Mom wanted to see great-grandchildren. One of the last things she said to my sister, Leslie and me was, “I guess I won’t see great-grandchildren,” I won’t be a great-grandma.” She wanted so much to be a great-grandma. That disappointment tears at me.
February 24th was the 36th anniversary of my grandmother Gertrude Mandel’s yahrzeit. Double chai. Gram is Mom’s mother. The evening of February 23rd my husband Alex and I went to evening minyan and on the 24th we went to morning minyan.
Our young Assistant Rabbi approached my husband Alex and asked if he was commemorating a yahrzeit. “No”, he said, “Frieda is.” The Rabbi turned to me and asked if I would like an aliyah. Now, remember, I have always said no. But I always felt very awkward to say that as I have heard you are not to decline an aliyah – but I figured my opening the ark was the honor I accepted, and no disrespect intended. Over time I joined the congregational aliyah when my Rabbi called up people who like the Yankees during Simchat Torah’s Torah reading, but it wasn’t the same as an individual aliyah for me.

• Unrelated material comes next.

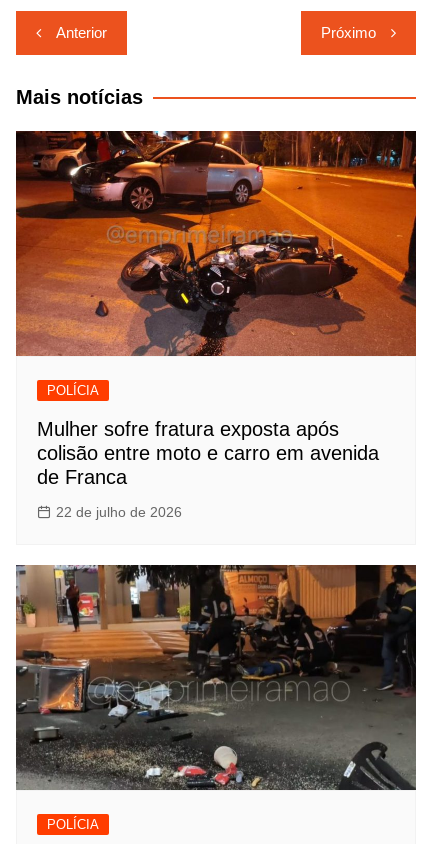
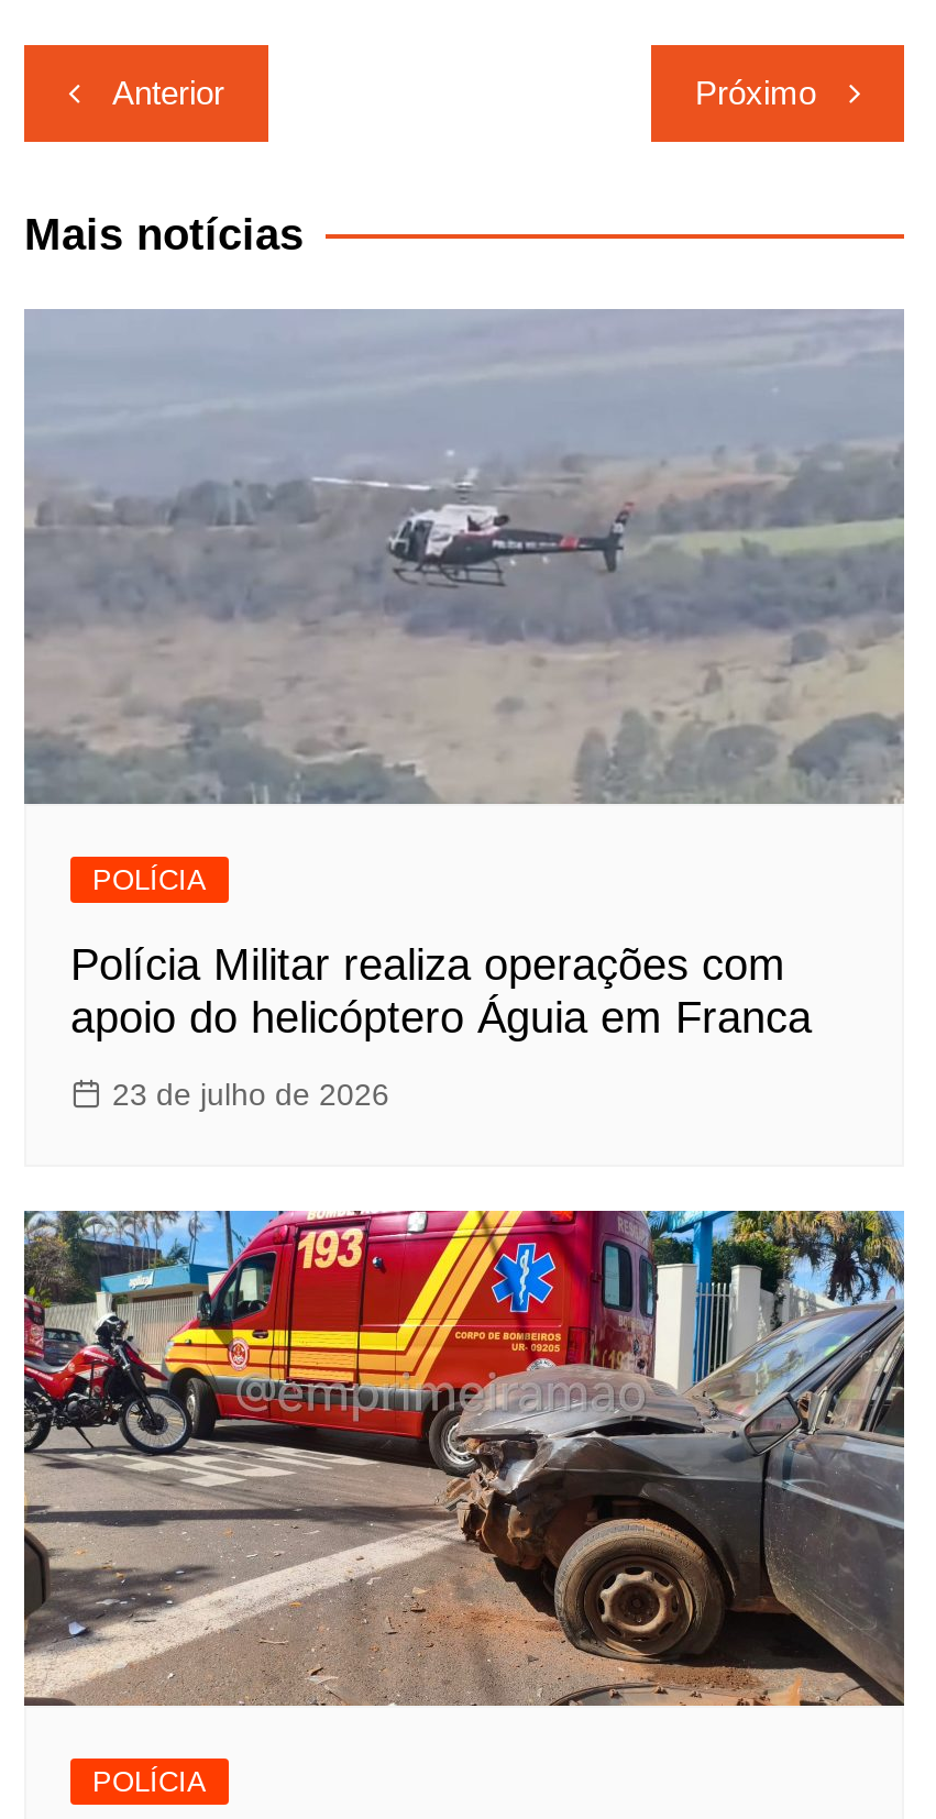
[15,130,417,357] [image] -> [22,309,906,806] [image]
[37,418,379,488] Mulher sofre fratura exposta após | colisão entre moto e carro em avenida | de Franca -> [70,941,812,1042] Polícia Militar realiza operações com | apoio do helicóptero Águia em Franca
[56,504,182,520] 22 de julho de 2026 -> [112,1078,389,1113] 23 de julho de 2026
[15,564,417,791] [image] -> [22,1209,906,1708] [image]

So – Ma Nishtanah Hayom Hazeh…? Why was that day, that moment in time, different from all other days for me? Because – when Mom passed away, 16 years ago, I decided then that when I made her a great-grandmother, I would honor her by having an aliyah. This last September, my daughter and son-in-law gave us a wonderful grandson whose Hebrew name has both my Mom’s and Gram’s name. An aliyah was something I felt I wanted to give to her and something I could give to her.
An aliyah, the young Rabbi told me when he approached me after the service, raises up the person who had the aliyah and it would raise up my grandmother as well whose yahrzeit it was.
I was very moved by his words. I knew I had somehow connected my heartfelt desire to give my mother a great-grandchild and to honor my grandmother. My first aliyah at 67 was a bitter sweet moment for me. Bitter because I so wanted Mom to meet my grandchildren. Sweet – because it was a moment in time that made this amazing connection between five generations in my family in a very Jewish, meaningful way. I pray to have many more aliyot, G-d willing, and I know I will always make this connection in my mind and in my heart when I say the words of the blessings. But that morning was a moment in time for me, in my Judaism that lifted us up in a very meaningful and important way. We had an aliyah, Mom.